● Assignment
Using the records below, give again exactly the lines from the line that contains "customer number: YAB848 -> YAB845" through the line that contains "Long Sleeve Shorter", both ends included, and only those.

● Records provided
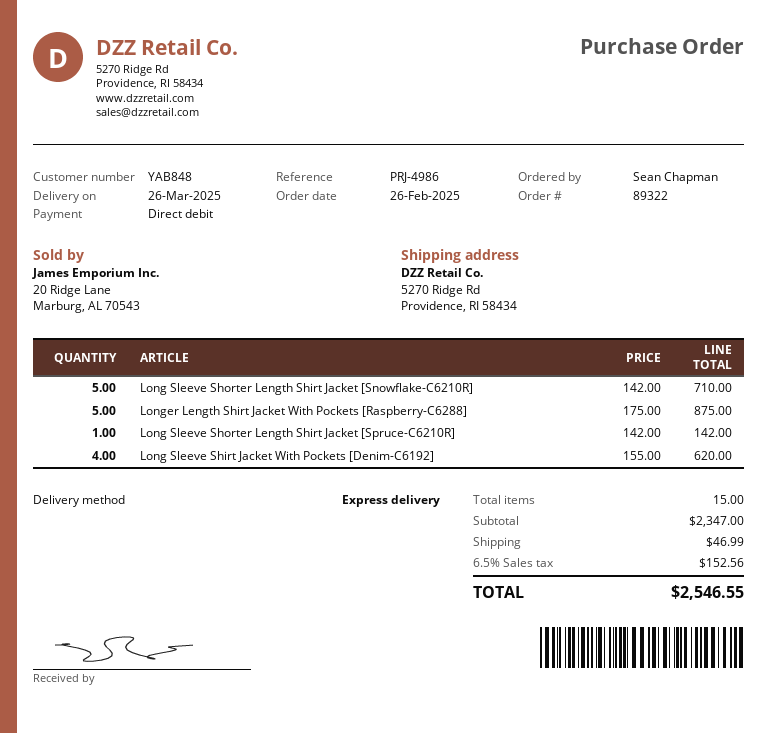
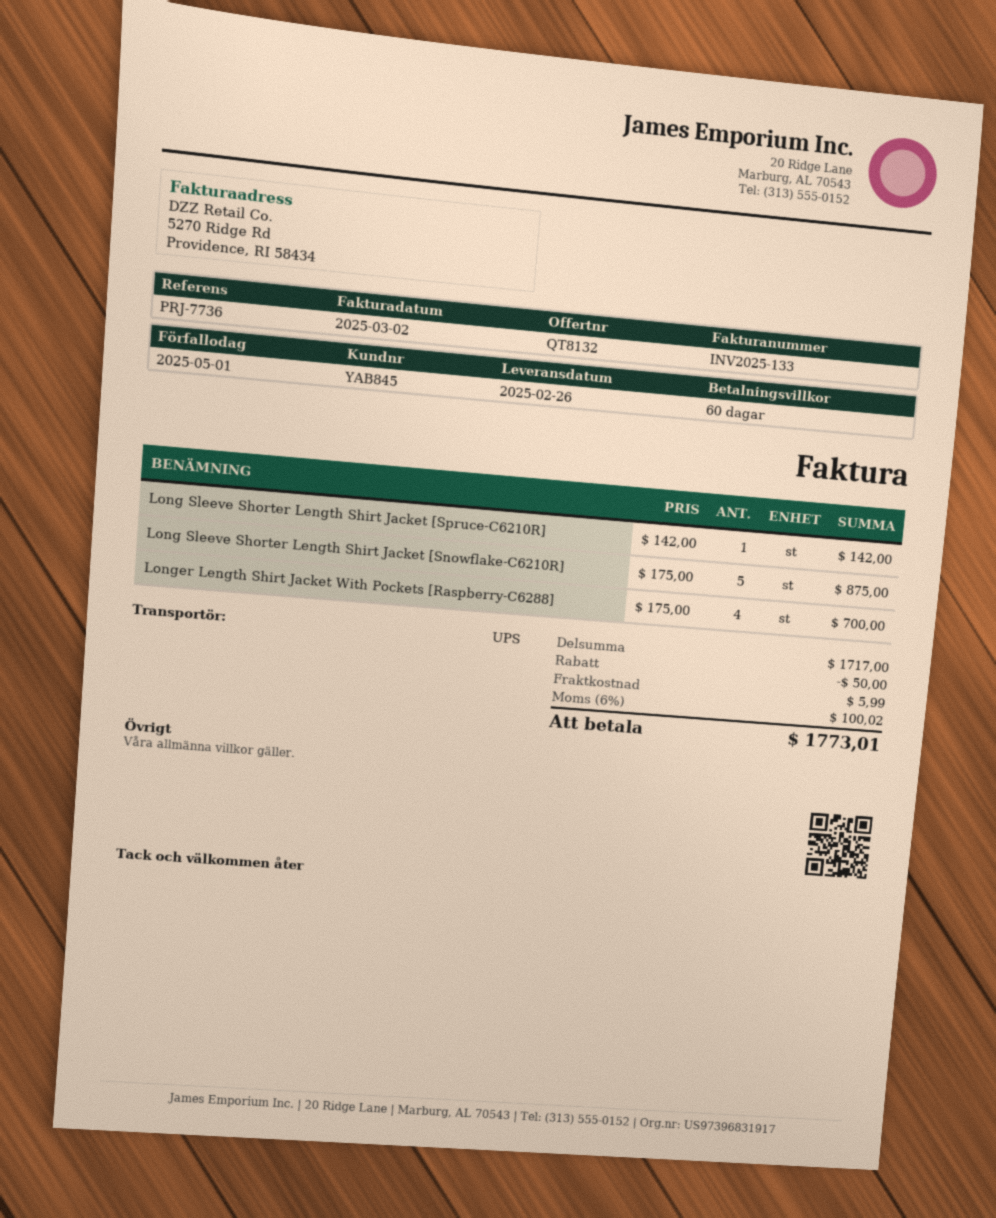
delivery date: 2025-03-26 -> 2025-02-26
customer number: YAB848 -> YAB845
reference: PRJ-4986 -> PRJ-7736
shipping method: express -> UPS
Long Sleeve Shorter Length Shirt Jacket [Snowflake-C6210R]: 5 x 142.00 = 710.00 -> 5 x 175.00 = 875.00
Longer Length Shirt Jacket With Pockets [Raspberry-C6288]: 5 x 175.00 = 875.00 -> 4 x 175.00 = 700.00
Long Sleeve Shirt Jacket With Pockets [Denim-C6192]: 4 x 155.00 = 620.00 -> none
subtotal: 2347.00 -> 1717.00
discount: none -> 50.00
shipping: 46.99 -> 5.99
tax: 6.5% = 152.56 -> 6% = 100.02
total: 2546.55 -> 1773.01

● Response
customer number: YAB848 -> YAB845
reference: PRJ-4986 -> PRJ-7736
shipping method: express -> UPS
Long Sleeve Shorter Length Shirt Jacket [Snowflake-C6210R]: 5 x 142.00 = 710.00 -> 5 x 175.00 = 875.00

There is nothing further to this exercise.